• Try it
The whole listing needs retyping exactly; keep the pictures out of it.

• Available data
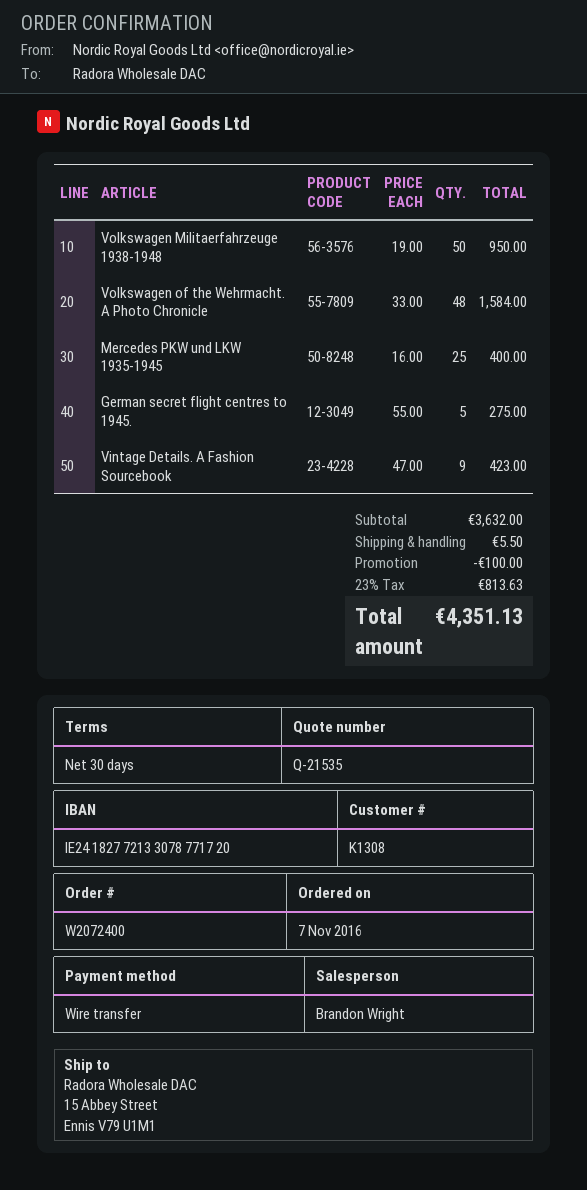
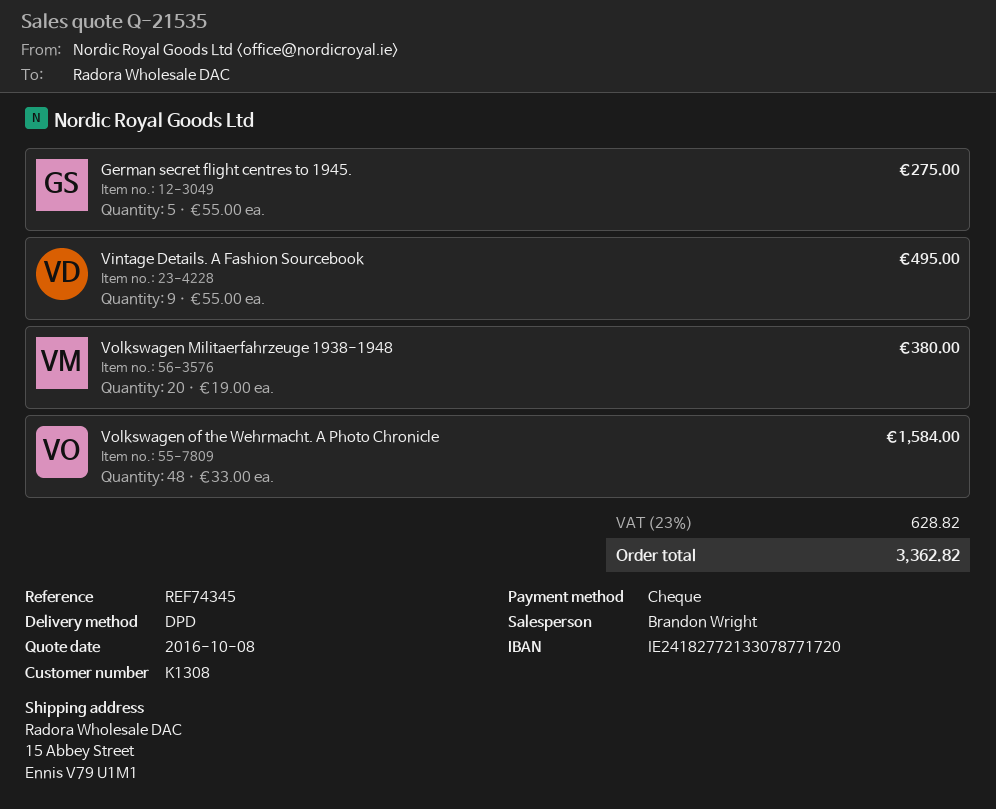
payment method: bank transfer -> cheque
Volkswagen Militaerfahrzeuge 1938-1948: 50 x 19.00 = 950.00 -> 20 x 19.00 = 380.00
Mercedes PKW und LKW 1935-1945: 25 x 16.00 = 400.00 -> none
Vintage Details. A Fashion Sourcebook: 9 x 47.00 = 423.00 -> 9 x 55.00 = 495.00
discount: 100.00 -> none
shipping: 5.50 -> none
tax: 23% = 813.63 -> 23% = 628.82
total: 4351.13 -> 3362.82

• Task response
payment method: bank transfer -> cheque
Volkswagen Militaerfahrzeuge 1938-1948: 50 x 19.00 = 950.00 -> 20 x 19.00 = 380.00
Mercedes PKW und LKW 1935-1945: 25 x 16.00 = 400.00 -> none
Vintage Details. A Fashion Sourcebook: 9 x 47.00 = 423.00 -> 9 x 55.00 = 495.00
discount: 100.00 -> none
shipping: 5.50 -> none
tax: 23% = 813.63 -> 23% = 628.82
total: 4351.13 -> 3362.82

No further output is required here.